Is the end nigh for development land values?

Written on 6 Feb 2018

Throughout history, the requisition of land for the benefit of the state has caused civil war and revolution. An equitable principle of land law is that no person should be deprived of their property unless it is in the public interest and on payment of adequate compensation for their loss. This is the simple basis of the law of compulsory purchase. In reality though, compulsory purchase statute and case law has been described over time as one of the most complex and impenetrable areas of law. The government has already taken steps to reform it in the Neighbourhood and Planning Act 2017.

The debate now taking place is fascinating in that a few years ago, the prospect of taking someone’s land without paying “open market value” would be derided. But that is what some sections of Parliament are now arguing should be considered. The debate has been triggered by the Communities and Local Government Commons select committee conducting an inquiry into the effectiveness of current land value capture methods. In other words, is the Government taxing the uplift in land values through planning effectively?

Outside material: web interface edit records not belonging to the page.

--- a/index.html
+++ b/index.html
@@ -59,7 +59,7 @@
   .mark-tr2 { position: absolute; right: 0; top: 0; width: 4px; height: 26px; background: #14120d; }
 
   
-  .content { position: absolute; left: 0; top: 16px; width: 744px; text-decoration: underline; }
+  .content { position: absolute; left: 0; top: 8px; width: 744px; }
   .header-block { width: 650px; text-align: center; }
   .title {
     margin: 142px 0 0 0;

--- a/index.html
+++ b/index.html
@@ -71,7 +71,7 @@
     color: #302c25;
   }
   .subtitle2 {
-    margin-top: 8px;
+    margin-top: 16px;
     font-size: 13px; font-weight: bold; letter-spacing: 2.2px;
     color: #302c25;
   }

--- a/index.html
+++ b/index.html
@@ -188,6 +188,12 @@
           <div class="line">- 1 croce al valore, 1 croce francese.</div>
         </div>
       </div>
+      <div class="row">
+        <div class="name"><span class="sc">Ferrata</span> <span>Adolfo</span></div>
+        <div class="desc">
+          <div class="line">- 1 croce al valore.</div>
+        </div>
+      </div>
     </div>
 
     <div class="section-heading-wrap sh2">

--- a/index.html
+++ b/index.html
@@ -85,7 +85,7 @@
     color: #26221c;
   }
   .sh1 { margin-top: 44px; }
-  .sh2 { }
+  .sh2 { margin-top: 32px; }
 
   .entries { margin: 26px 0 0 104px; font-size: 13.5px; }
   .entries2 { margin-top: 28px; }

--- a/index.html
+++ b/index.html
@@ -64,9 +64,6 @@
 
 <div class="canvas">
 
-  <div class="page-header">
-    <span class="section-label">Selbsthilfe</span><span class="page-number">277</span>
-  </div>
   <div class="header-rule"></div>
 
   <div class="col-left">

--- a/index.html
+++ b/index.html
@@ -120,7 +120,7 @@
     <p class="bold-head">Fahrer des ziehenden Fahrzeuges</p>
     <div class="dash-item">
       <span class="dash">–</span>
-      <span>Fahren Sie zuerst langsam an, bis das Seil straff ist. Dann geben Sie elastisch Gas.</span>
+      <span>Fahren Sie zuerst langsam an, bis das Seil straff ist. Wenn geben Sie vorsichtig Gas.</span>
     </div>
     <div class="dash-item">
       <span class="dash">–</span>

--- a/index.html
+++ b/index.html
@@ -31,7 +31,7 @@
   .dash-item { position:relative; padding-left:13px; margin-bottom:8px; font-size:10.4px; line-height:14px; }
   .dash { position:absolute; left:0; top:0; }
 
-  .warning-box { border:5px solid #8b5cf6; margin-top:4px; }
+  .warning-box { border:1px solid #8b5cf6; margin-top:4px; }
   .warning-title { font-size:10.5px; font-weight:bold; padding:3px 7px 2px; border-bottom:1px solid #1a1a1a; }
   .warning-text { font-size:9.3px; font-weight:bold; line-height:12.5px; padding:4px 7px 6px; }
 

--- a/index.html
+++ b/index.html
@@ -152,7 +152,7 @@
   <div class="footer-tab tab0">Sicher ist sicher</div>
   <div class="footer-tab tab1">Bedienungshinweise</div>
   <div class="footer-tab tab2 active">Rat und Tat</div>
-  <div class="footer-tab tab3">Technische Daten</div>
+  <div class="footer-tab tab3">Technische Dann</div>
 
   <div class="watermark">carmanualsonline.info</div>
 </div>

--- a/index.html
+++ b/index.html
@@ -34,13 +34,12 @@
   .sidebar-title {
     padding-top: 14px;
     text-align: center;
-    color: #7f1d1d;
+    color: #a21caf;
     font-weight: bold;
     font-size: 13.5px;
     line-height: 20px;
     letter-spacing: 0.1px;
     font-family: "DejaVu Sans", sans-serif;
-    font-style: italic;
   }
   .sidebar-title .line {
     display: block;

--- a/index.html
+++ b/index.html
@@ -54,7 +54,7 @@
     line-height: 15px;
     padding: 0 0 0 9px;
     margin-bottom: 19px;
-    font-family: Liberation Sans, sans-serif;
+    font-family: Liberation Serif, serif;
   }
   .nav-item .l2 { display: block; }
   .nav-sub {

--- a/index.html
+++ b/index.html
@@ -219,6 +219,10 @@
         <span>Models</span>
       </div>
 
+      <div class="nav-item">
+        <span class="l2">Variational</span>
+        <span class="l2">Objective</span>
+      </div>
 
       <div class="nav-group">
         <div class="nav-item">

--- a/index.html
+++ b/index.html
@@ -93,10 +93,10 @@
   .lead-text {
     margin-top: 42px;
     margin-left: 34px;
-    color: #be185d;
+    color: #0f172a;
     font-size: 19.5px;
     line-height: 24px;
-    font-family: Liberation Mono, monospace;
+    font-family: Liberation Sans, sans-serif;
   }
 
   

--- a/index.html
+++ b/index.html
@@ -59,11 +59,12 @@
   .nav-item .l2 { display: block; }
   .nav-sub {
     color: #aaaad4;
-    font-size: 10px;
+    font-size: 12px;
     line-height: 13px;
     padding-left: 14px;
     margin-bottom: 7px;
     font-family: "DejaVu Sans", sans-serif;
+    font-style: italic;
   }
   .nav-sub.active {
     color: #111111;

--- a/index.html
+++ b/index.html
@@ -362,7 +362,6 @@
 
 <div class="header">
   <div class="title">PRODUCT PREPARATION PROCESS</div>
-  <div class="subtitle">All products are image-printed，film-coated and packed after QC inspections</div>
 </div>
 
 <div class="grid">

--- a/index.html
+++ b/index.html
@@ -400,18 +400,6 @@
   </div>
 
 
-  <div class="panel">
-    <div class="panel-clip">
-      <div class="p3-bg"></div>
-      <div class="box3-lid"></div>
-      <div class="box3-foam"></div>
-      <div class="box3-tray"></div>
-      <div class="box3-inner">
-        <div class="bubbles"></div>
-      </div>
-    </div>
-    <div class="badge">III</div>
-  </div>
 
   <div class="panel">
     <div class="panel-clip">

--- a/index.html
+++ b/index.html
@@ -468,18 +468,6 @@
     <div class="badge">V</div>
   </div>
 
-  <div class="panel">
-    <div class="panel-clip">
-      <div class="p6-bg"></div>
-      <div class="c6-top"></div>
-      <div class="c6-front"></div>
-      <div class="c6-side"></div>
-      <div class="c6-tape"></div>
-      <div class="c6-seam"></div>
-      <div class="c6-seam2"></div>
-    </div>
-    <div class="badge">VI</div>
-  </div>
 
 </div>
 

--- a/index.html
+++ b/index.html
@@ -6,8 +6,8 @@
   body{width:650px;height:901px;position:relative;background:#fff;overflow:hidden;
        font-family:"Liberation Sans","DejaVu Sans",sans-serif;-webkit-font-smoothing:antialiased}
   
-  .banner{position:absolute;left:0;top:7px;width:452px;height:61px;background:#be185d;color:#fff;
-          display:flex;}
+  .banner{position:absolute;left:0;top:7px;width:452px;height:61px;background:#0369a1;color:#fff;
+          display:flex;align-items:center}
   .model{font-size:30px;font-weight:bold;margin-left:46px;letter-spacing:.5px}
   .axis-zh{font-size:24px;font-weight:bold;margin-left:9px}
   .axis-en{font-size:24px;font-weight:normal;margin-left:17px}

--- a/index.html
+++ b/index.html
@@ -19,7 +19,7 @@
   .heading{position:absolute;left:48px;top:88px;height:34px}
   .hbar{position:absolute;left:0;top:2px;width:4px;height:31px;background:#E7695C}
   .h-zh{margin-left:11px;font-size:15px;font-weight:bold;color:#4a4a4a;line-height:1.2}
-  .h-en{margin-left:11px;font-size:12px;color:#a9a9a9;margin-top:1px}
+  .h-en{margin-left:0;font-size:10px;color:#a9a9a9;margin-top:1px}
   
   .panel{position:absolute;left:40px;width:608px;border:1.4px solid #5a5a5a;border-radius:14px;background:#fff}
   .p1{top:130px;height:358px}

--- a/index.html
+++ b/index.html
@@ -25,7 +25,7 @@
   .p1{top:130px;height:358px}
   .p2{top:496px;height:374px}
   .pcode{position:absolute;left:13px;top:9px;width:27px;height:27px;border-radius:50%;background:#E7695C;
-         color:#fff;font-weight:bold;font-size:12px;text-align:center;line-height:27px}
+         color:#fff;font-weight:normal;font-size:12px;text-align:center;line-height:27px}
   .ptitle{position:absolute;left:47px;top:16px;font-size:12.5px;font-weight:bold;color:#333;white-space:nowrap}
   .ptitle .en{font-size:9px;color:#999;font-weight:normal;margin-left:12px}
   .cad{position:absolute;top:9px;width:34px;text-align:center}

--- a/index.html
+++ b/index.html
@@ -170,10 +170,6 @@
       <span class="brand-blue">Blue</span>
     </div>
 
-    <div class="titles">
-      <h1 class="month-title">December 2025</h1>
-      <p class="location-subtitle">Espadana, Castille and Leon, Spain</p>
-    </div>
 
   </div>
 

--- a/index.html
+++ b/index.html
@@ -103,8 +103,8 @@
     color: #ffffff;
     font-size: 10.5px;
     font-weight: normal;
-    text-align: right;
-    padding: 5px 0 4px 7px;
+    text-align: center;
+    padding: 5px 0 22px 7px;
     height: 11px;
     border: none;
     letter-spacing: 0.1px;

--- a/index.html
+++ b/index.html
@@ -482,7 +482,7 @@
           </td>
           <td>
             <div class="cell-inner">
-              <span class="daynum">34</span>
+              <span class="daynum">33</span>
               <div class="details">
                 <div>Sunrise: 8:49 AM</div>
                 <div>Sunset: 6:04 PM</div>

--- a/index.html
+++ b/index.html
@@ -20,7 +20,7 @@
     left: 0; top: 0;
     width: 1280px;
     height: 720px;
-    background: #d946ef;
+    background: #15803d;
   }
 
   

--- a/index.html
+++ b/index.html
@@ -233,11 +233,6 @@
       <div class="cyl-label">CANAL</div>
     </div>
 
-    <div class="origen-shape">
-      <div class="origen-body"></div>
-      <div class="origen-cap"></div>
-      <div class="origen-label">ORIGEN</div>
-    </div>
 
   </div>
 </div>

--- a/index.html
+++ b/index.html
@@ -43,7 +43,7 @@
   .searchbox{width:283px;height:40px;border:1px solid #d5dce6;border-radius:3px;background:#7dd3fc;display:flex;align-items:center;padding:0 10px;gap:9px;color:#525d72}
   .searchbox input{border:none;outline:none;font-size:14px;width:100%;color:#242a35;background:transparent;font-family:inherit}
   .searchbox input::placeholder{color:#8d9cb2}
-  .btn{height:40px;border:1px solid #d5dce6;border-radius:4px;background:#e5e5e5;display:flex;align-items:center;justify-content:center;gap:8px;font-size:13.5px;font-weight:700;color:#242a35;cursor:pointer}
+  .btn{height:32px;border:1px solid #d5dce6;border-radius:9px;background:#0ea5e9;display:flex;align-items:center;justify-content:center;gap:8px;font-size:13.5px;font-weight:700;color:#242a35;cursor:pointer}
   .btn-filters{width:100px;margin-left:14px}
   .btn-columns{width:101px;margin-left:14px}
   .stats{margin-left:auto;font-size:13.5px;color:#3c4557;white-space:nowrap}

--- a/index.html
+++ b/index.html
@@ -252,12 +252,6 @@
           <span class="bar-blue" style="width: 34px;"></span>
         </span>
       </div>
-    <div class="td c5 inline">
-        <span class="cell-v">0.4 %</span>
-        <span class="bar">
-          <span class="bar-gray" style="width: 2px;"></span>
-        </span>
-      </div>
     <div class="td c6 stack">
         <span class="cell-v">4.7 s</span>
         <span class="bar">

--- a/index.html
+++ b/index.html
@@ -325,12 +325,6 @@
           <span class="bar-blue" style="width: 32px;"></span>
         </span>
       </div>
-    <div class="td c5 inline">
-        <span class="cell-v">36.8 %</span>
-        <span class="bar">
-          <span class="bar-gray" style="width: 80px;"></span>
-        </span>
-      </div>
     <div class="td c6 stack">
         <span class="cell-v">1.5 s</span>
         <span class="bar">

The current taxation method (ignoring personal taxation) is to capture value through Community Infrastructure Levy and Section 106 Agreements. The former is a direct land tax based on the area of development and is fixed at a point of time. The latter is more arbitrary and based on local planning policies, the viability of the scheme and the ability of the developer to negotiate a package of payments, infrastructure and land, with Council planners.

Labour shadow housing secretary John Healey has opened the debate, suggesting that an “English Sovereign Land Trust” should be set up with powers to buy sites at their current open market value, ignoring any development potential or “hope value”. The justification given for this is that landowners should not necessarily benefit from the increase in the value of their land as a result of new infrastructure, such as road and rail schemes, that have been paid for with public money.

Requiring landowners to sell land without adequate compensation is controversial. It would require an rewriting of the law of compulsory purchase and the basis of land valuations. Nevertheless, the principle of being able to deliver more homes cheaply, without compromising design and space standards, is likely to appeal to those who have been cut out of the housing market. The complexity is that much of the land with development potential is already in the hands of pension funds, who have accounted for the hope value already, so it won’t necessarily be the private landowner who will lose.

Delivering infrastructure through section 106 is established in planning law and policy. Community Infrastructure Levy as further taxation on development land was originally aimed at replacing s106 as a method of delivering value. However, the latter has failed in that objective and the result is a highly complex system of which a review is now a sensible step.

The inquiry has called for written evidence  with a deadline for written evidence of Friday 2 March 2018. This may lead to some change to the system, but the end is probably not nigh for development land values – this is just too complex an area for immediate and radical change.